Nous devons vous informer que la demande pour un débat et pour une révision des politiques prohibitionnistes se fait de plus en plus forte et qu’elle se base sur de meilleures preuves que celle de la prolongation de ces politiques. Le Forum de la Société Civile sur les Drogues de la Commission Européenne ne peut pas s’accorder sur ce point. Il sera divisé, comme il l’est dans le monde réel.
Des mots semblables ont probablement été prononcés dans des réunions et contacts privés.

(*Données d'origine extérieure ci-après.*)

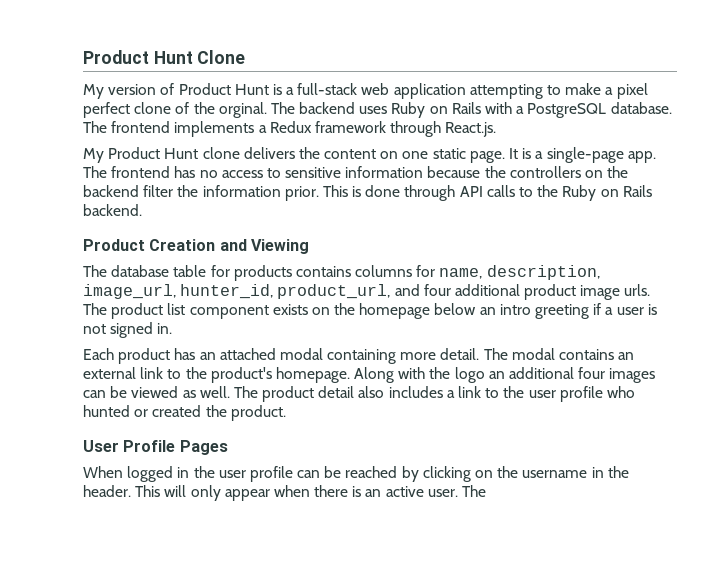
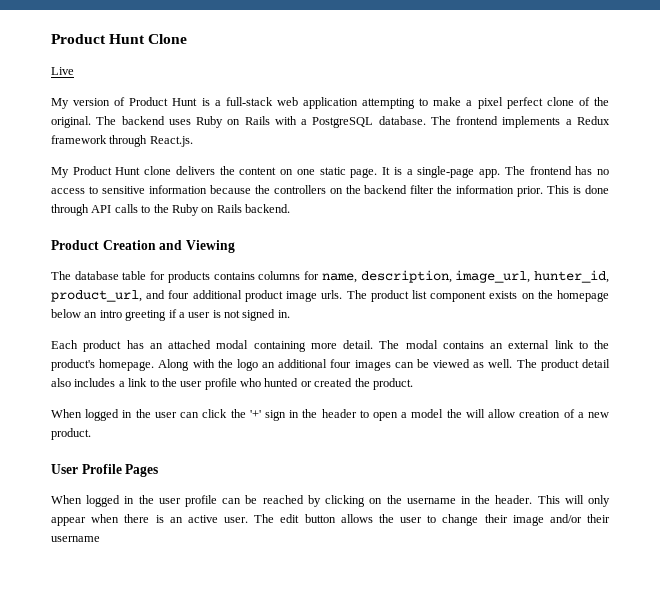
(246, 57) none -> [51,67,74,75] // Live
[218,102,267,118] orginal. -> [51,116,91,128] original.
(286, 413) none -> [51,409,609,421] [51,428,91,440] // When logged in the user can click the '+' sign in the header to open a model the will allow creation of a new product.
(487, 491) none -> [280,514,611,526] [51,536,100,542] edit button allows the user to change their image and/or their username

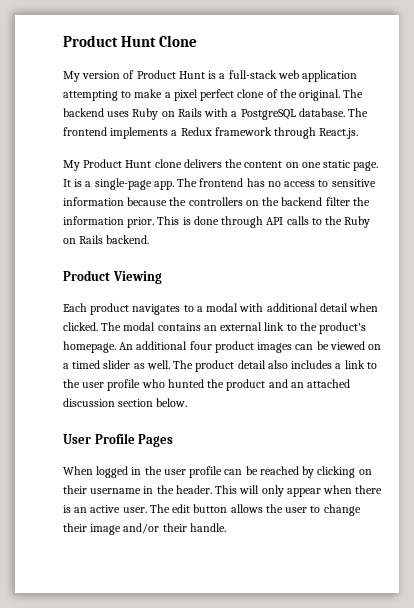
[51,67,74,75] // Live -> (198, 41) none
[102,240,183,250] Creation and -> (110, 275) none
[51,270,610,283] [51,290,609,302] [51,309,290,321] [51,340,373,352] The database table for products contains columns for name, description, image_url, hunter_id, product_url, and four additional product image urls. The product list component exists on the homepage below an intro greeting if a user is not signed in. // Each product has an attached modal containing more detail. -> [63,303,379,315] [63,322,98,331] Each product navigates to a modal with additional detail when clicked.
[158,359,276,371] Along with the logo an -> [119,342,134,350] An
(352, 363) none -> [214,341,254,353] product
(471, 363) none -> [368,344,382,350] [63,360,131,369] on a timed slider
[300,378,413,390] [51,409,609,421] [51,428,91,440] or created the product. // When logged in the user can click the '+' sign in the header to open a model the will allow creation of a new product. -> [207,379,351,391] [63,398,188,407] the product and an attached discussion section below.
[386,495,402,504] the -> [63,485,87,494] their
[51,536,100,542] username -> [189,523,226,532] handle.

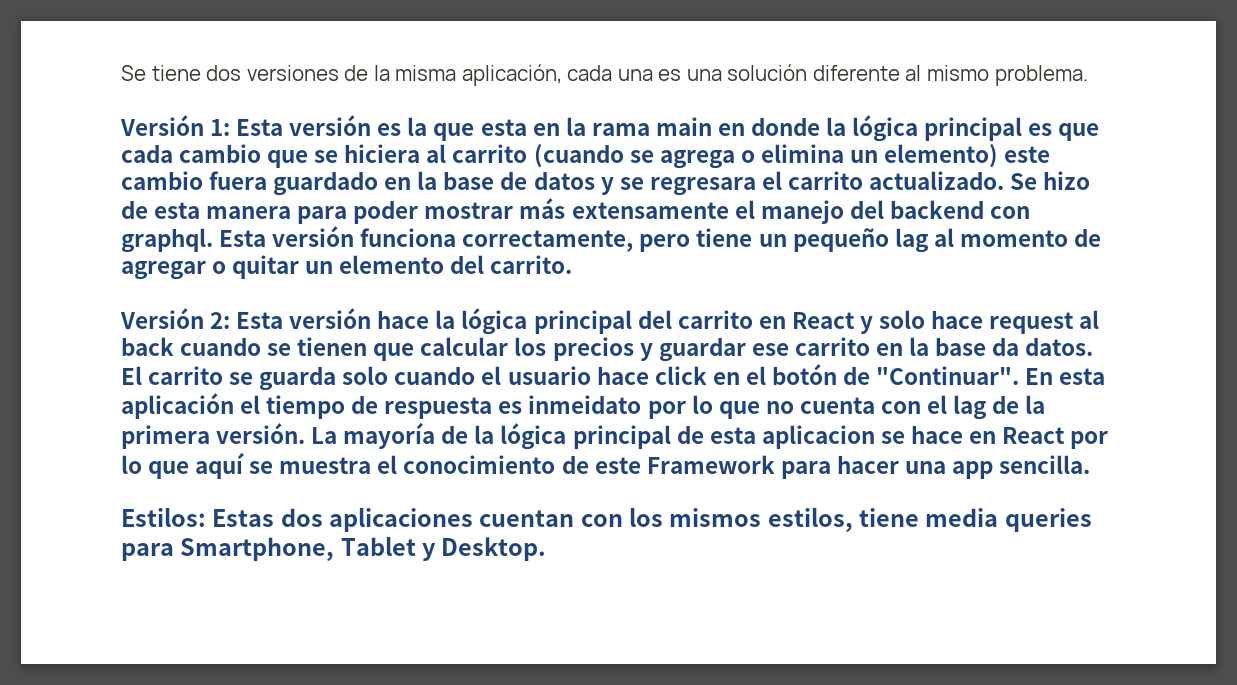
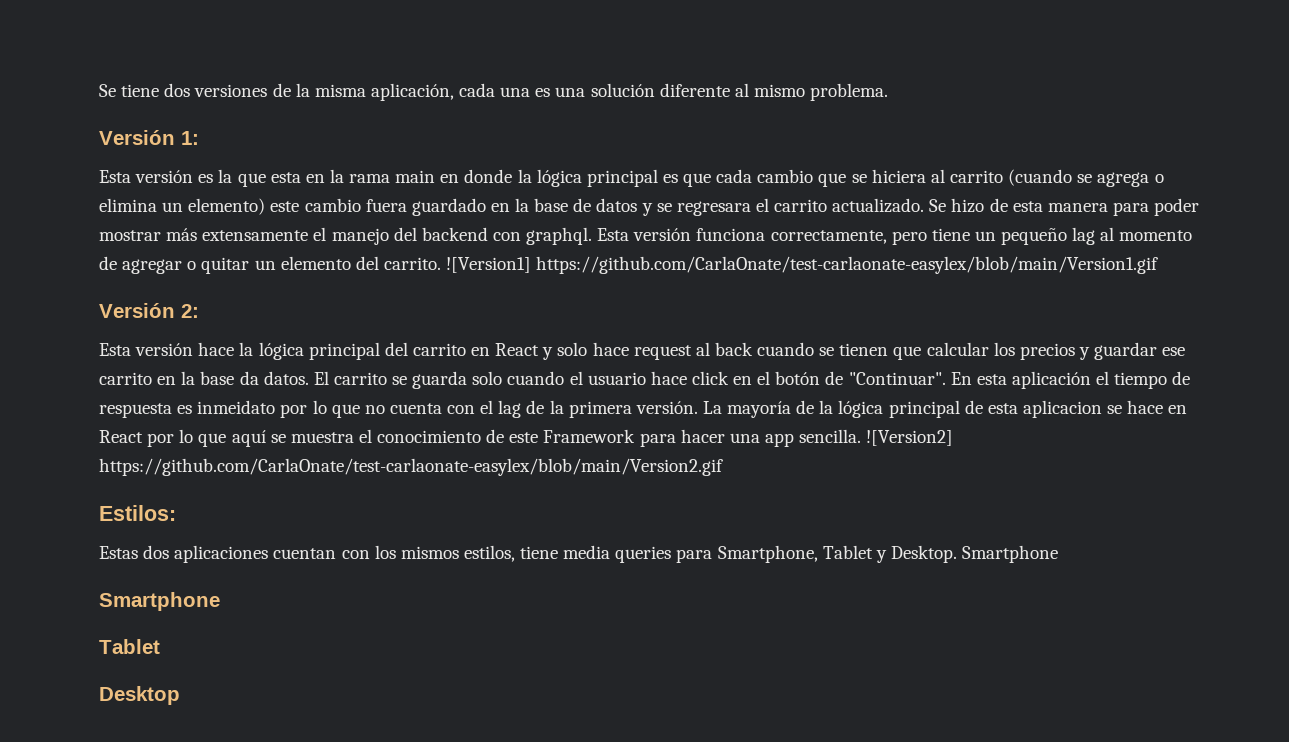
(231, 127) none -> (199, 138) //
(573, 264) none -> [446,256,1159,274] ![Version1] https://github.com/CarlaOnate/test-carlaonate-easylex/blob/main/Version1.gif
(231, 320) none -> (199, 311) //
(1091, 464) none -> [866,430,954,446] [99,458,723,476] ![Version2] https://github.com/CarlaOnate/test-carlaonate-easylex/blob/main/Version2.gif
(206, 517) none -> (176, 513) //
(547, 549) none -> [962,545,1059,563] [99,592,220,611] [99,639,160,654] [99,686,180,705] Smartphone // Smartphone // Tablet // Desktop

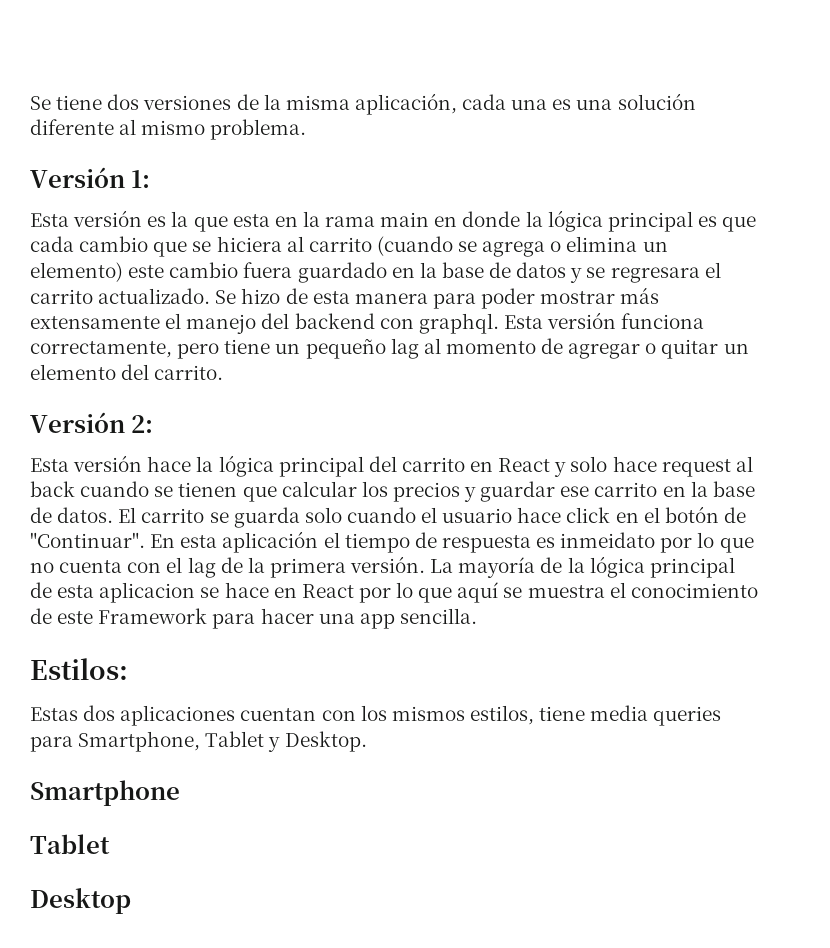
[446,256,1159,274] ![Version1] https://github.com/CarlaOnate/test-carlaonate-easylex/blob/main/Version1.gif -> (224, 372) none
[239,371,259,385] da -> [30,507,52,523] de
[866,430,954,446] [99,458,723,476] ![Version2] https://github.com/CarlaOnate/test-carlaonate-easylex/blob/main/Version2.gif -> (477, 616) none
[962,545,1059,563] Smartphone -> (367, 741) none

La "communication" de la CE est une sorte d’attaque préventive pour essayer de forcer le Conseil Européen à s’accorder rapidement et sans réfléchir avec une stratégie plus intensive. Dans la communication la CE a annoncé un questionnaire public qui est déjà opérationnel sur son site web. Il contient surtout des questions administratives mais il laisse un espace aux commentaires. Il semblerait que la CE veut que le Conseil prenne une décision avant de publier les résultats du questionnaire et de la consultation en continu de la société civile.
Il est bien connu, à Bruxelles et ailleurs, que la demande pour une politique des drogues différente se fait croissante, et plus spécialement chez les gens qui en savent plus sur ce thème que la majorité, et qu’il sera difficile d’éviter ce débat à l’intérieur de la CE. Le projet de "réponse plus forte" causera encore plus de dégâts "non intentionnés" et il ne sera pas facile de les réparer.
ENCOD projette de protester contre le plan de la CE, avec des organisations sympathisantes et avec l’aide de membres du Parlement Européen.
Nous espérons toujours réussir à organiser le débat plus que nécessaire sur des politiques des drogues alternatives dans l’Union Européenne.